# Directions
In your copy, reproduce the entries exactly as they are, minus the images.

# Dataset records

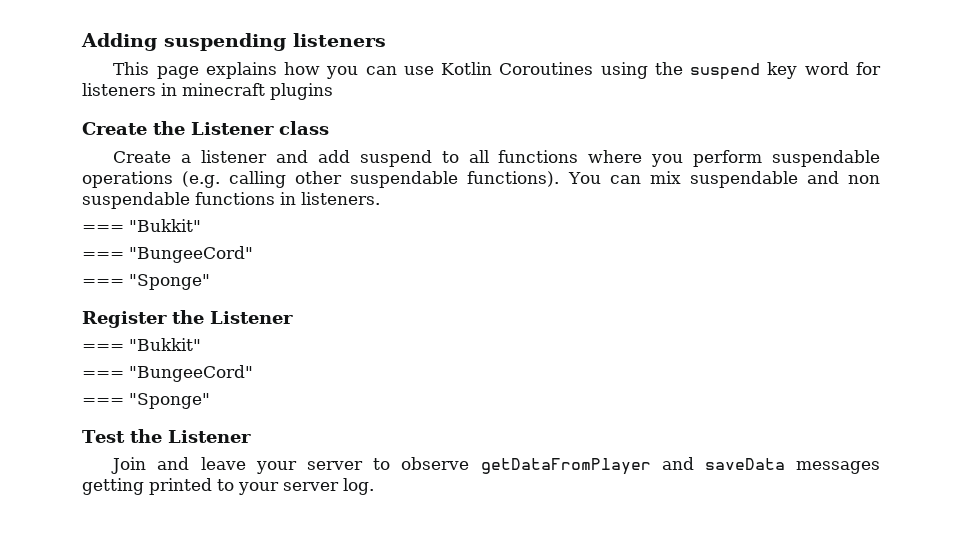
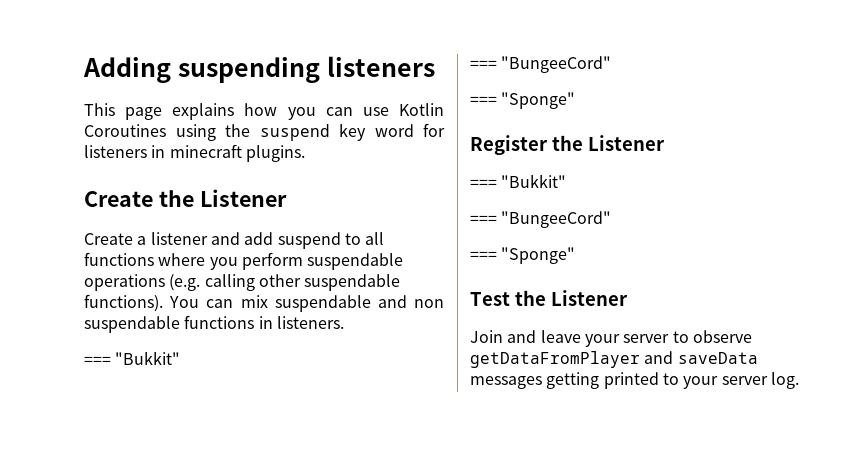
[270,83,333,100] plugins -> [245,145,305,162] plugins.
[279,121,329,135] class -> (287, 198) none

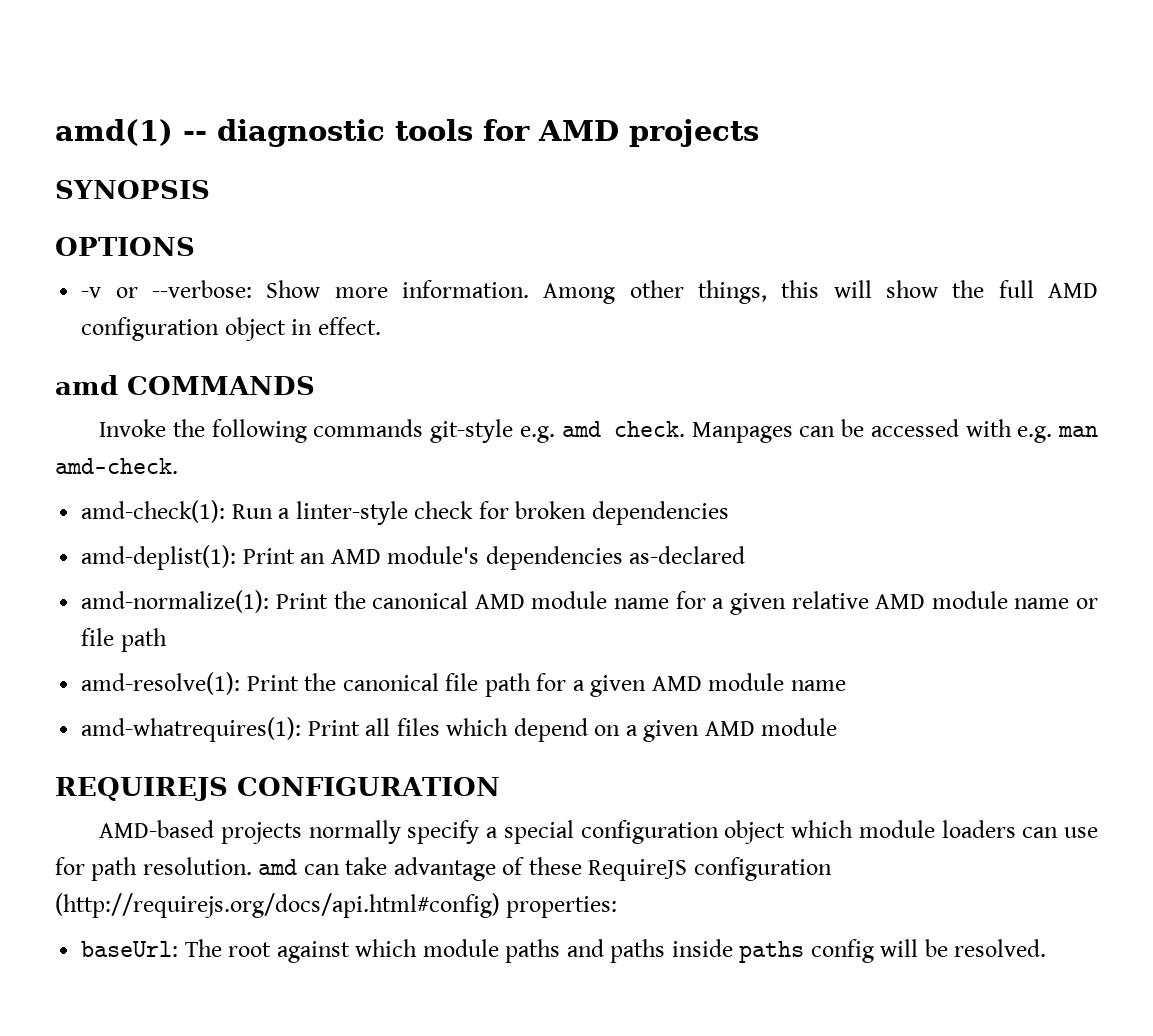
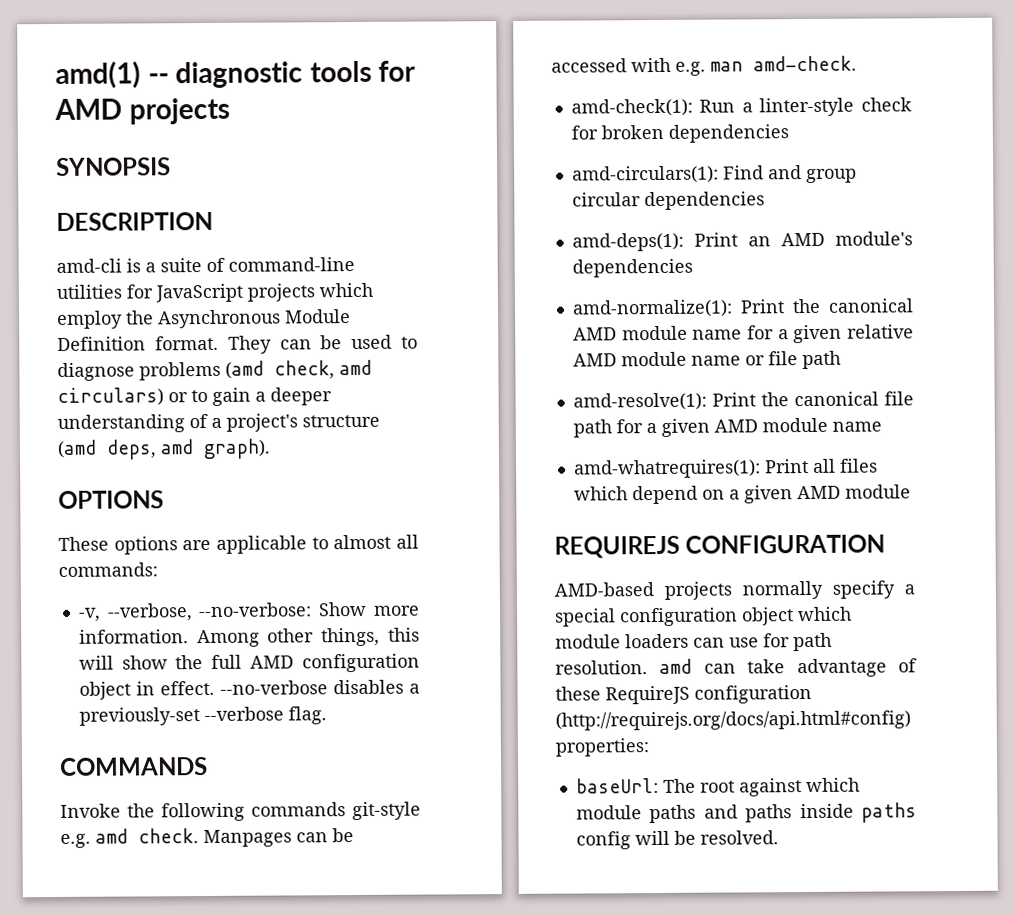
[55,237,195,256] [81,280,253,298] OPTIONS // -v or --verbose: -> [56,211,213,231] [56,257,355,273] [56,282,373,303] [57,309,351,329] [57,334,418,354] [57,359,372,381] [57,387,332,406] [57,413,380,433] [57,438,271,460] [58,490,164,509] [58,534,419,555] [58,562,158,577] [77,602,313,622] DESCRIPTION // amd-cli is a suite of command-line utilities for JavaScript projects which employ the Asynchronous Module Definition format. They can be used to diagnose problems (amd check, amd circulars) or to gain a deeper understanding of a project's structure (amd deps, amd graph). // OPTIONS // These options are applicable to almost all commands: // -v, --verbose, --no-verbose:
[55,375,118,395] // amd -> [219,679,420,695] [78,706,327,726] --no-verbose disables a previously-set --verbose flag. //
[81,545,237,570] amd-deplist(1): -> [571,165,857,184] [571,191,765,211] [571,232,684,252] amd-circulars(1): Find and group circular dependencies // amd-deps(1):
[629,546,746,564] as-declared -> (693, 268) none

# Result of the exercise
[270,83,333,100] plugins -> [245,145,305,162] plugins.
[279,121,329,135] class -> (287, 198) none

[55,237,195,256] [81,280,253,298] OPTIONS // -v or --verbose: -> [56,211,213,231] [56,257,355,273] [56,282,373,303] [57,309,351,329] [57,334,418,354] [57,359,372,381] [57,387,332,406] [57,413,380,433] [57,438,271,460] [58,490,164,509] [58,534,419,555] [58,562,158,577] [77,602,313,622] DESCRIPTION // amd-cli is a suite of command-line utilities for JavaScript projects which employ the Asynchronous Module Definition format. They can be used to diagnose problems (amd check, amd circulars) or to gain a deeper understanding of a project's structure (amd deps, amd graph). // OPTIONS // These options are applicable to almost all commands: // -v, --verbose, --no-verbose:
[55,375,118,395] // amd -> [219,679,420,695] [78,706,327,726] --no-verbose disables a previously-set --verbose flag. //
[81,545,237,570] amd-deplist(1): -> [571,165,857,184] [571,191,765,211] [571,232,684,252] amd-circulars(1): Find and group circular dependencies // amd-deps(1):
[629,546,746,564] as-declared -> (693, 268) none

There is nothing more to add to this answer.